WHAT THE TASK REQUIRES => Select from the data all lines with the word "Doll".

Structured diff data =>
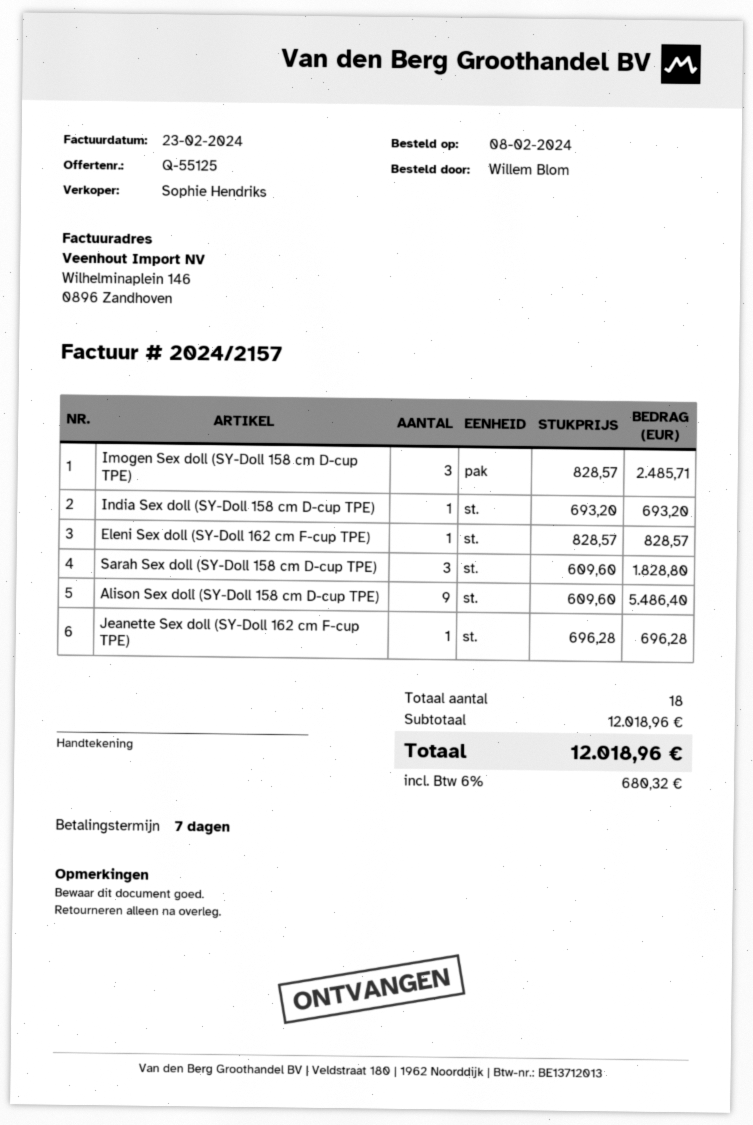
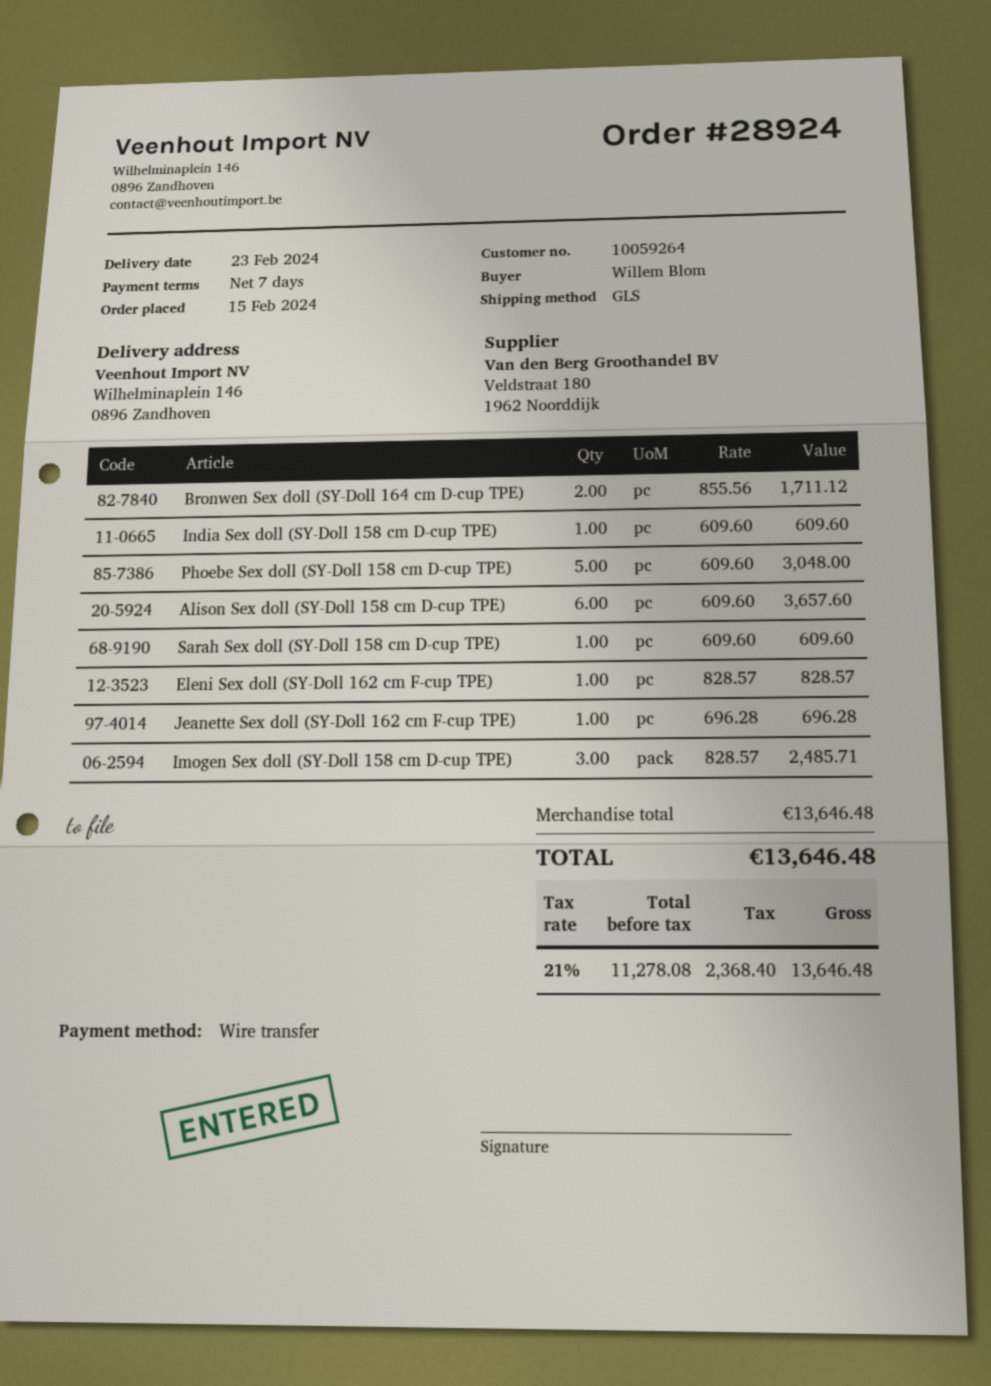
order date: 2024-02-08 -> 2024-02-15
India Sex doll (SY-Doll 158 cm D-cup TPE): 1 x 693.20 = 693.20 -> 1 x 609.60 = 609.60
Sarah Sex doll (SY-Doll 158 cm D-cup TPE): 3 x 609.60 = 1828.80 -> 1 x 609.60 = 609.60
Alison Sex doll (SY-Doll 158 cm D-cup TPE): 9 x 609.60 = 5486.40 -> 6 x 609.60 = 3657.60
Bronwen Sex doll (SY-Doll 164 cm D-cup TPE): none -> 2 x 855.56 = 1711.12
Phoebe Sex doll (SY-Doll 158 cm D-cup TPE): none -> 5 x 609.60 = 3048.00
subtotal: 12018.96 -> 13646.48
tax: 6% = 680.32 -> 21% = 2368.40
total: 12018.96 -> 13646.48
...
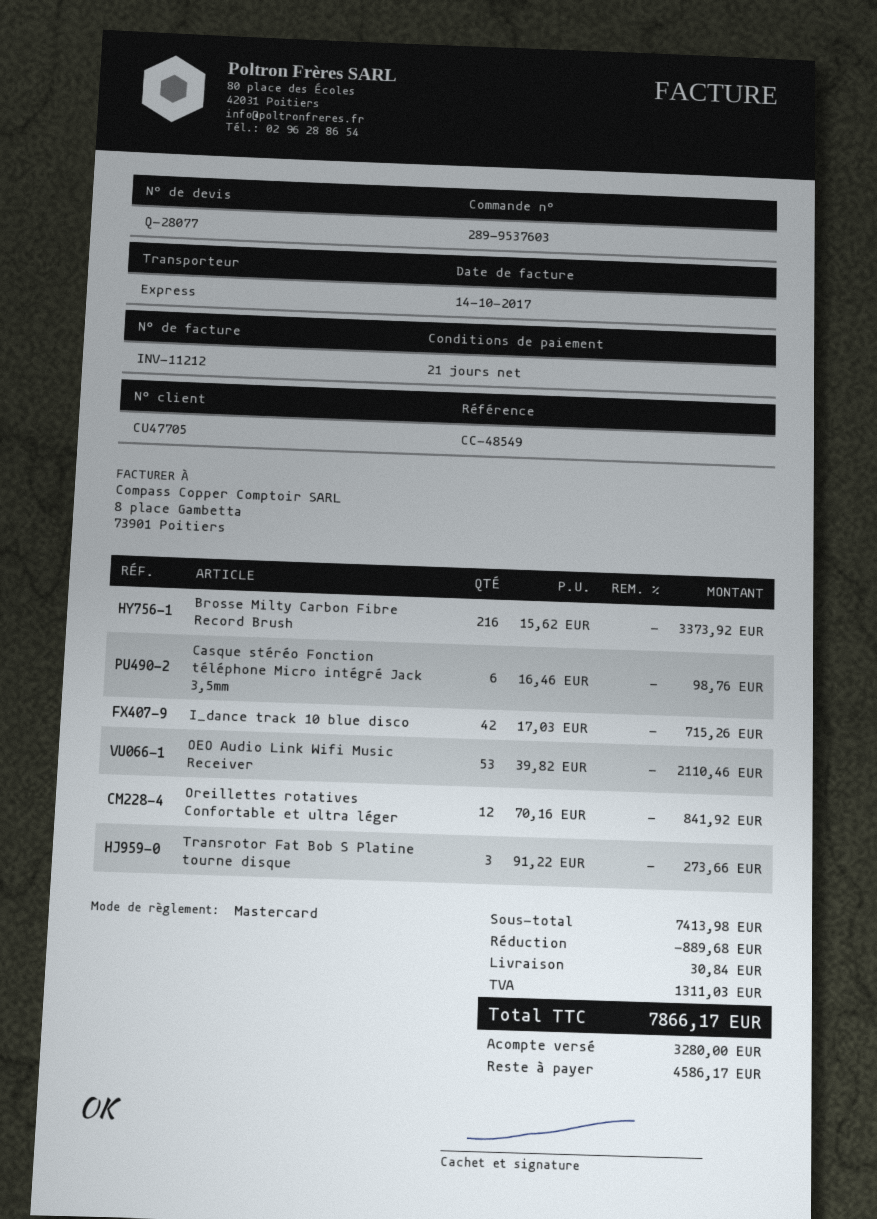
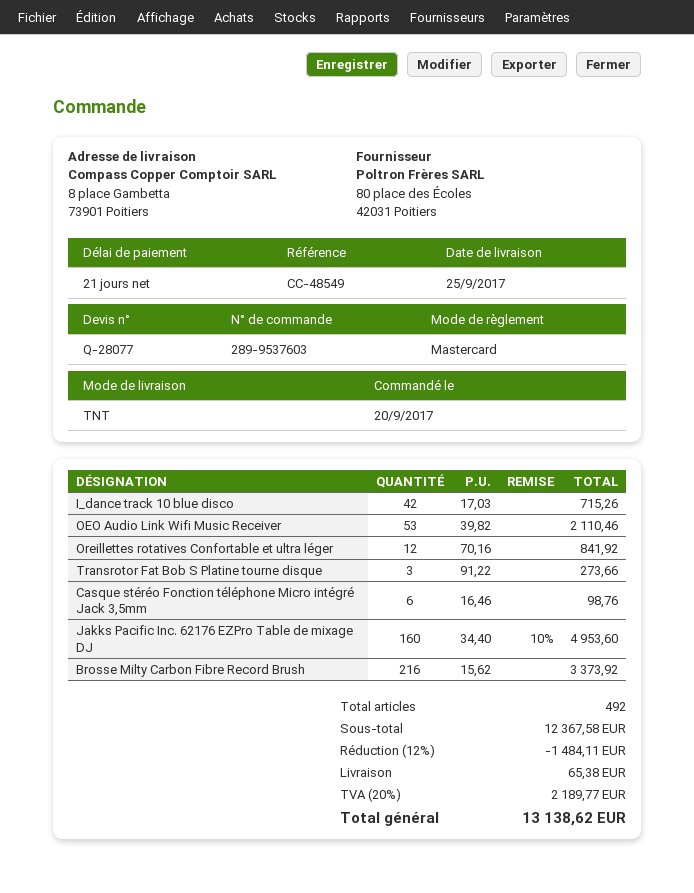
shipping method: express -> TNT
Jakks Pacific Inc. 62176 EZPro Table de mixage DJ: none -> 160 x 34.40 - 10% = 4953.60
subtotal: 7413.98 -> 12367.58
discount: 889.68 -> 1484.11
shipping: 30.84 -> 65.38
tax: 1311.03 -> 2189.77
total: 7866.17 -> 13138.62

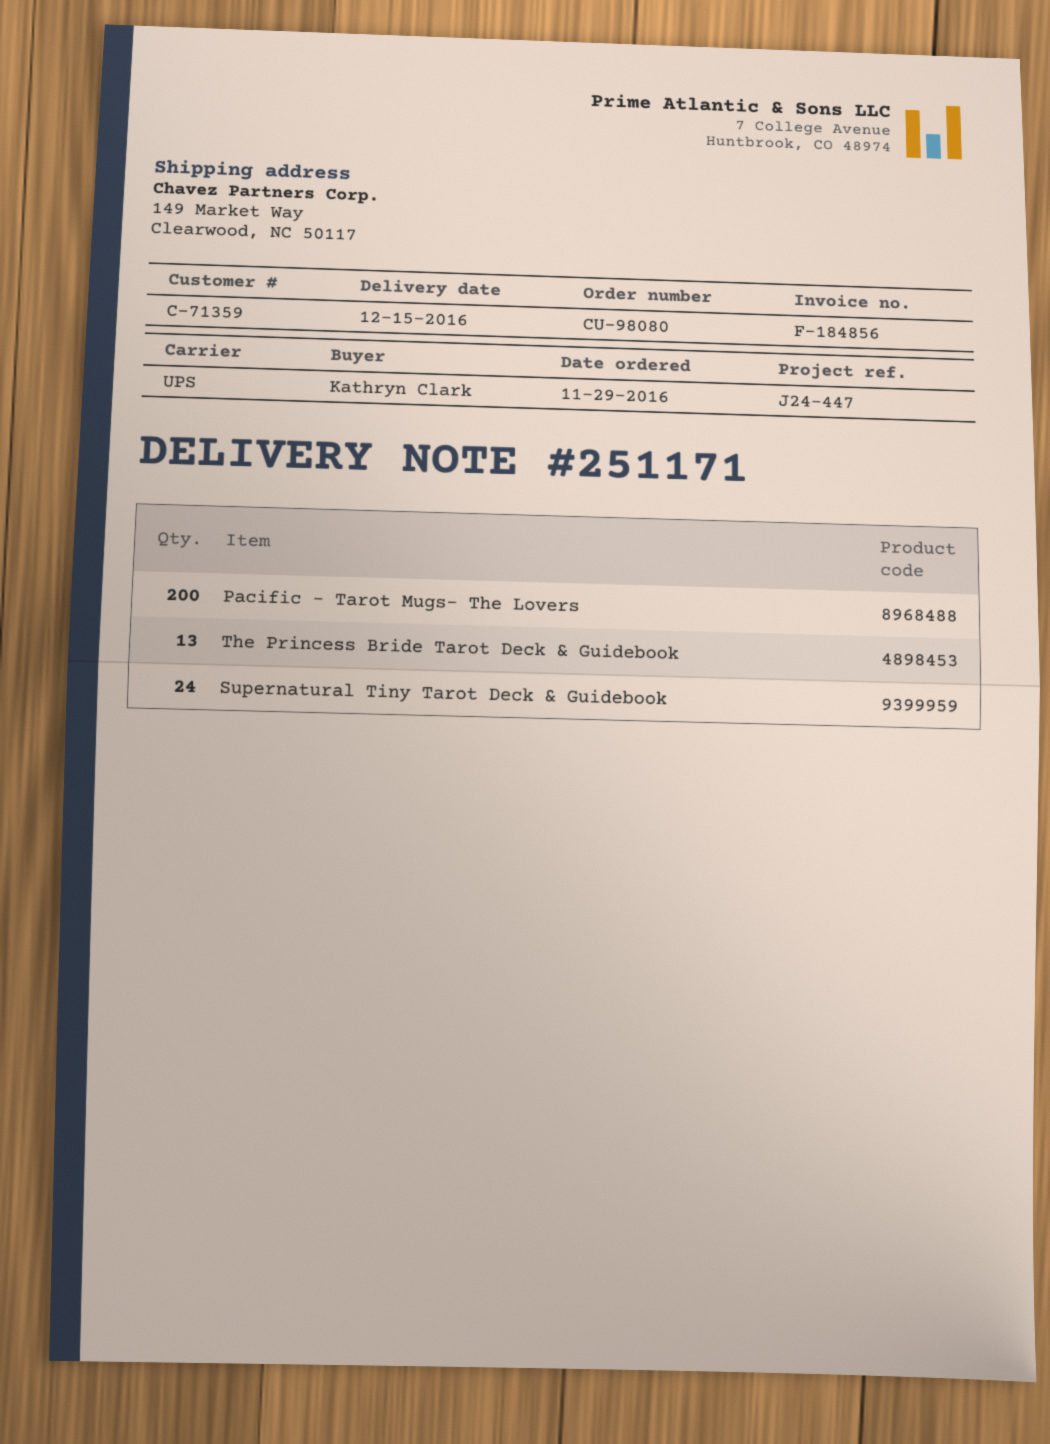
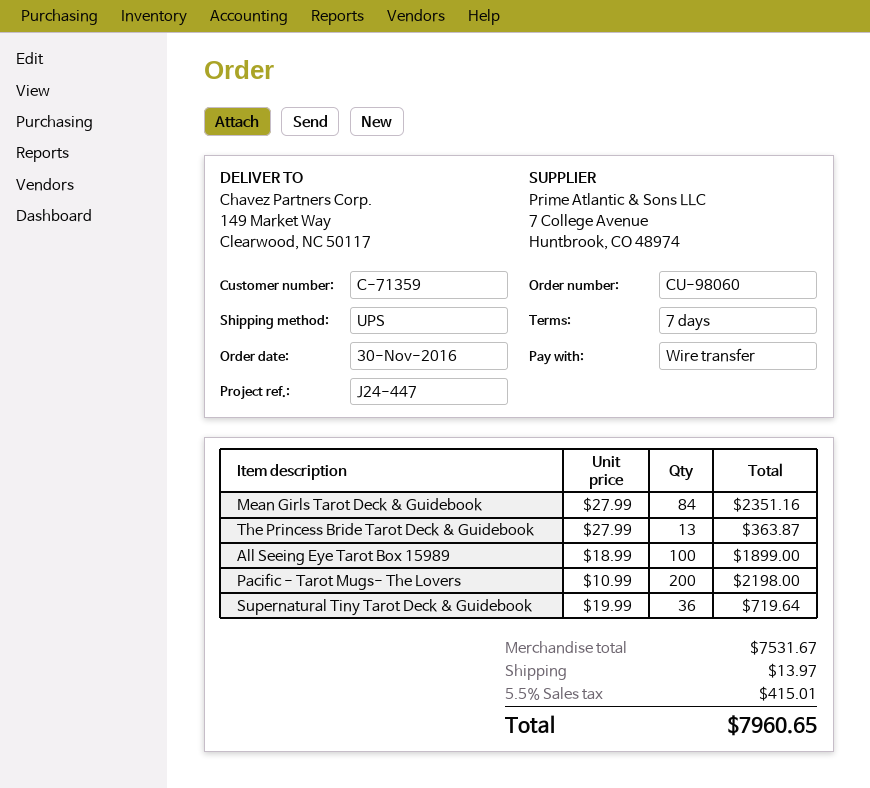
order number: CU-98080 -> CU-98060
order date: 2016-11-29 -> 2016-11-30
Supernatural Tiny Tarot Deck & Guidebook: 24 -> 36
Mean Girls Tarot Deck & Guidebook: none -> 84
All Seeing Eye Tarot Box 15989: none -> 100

WRITTEN SOLUTION =>
India Sex doll (SY-Doll 158 cm D-cup TPE): 1 x 693.20 = 693.20 -> 1 x 609.60 = 609.60
Sarah Sex doll (SY-Doll 158 cm D-cup TPE): 3 x 609.60 = 1828.80 -> 1 x 609.60 = 609.60
Alison Sex doll (SY-Doll 158 cm D-cup TPE): 9 x 609.60 = 5486.40 -> 6 x 609.60 = 3657.60
Bronwen Sex doll (SY-Doll 164 cm D-cup TPE): none -> 2 x 855.56 = 1711.12
Phoebe Sex doll (SY-Doll 158 cm D-cup TPE): none -> 5 x 609.60 = 3048.00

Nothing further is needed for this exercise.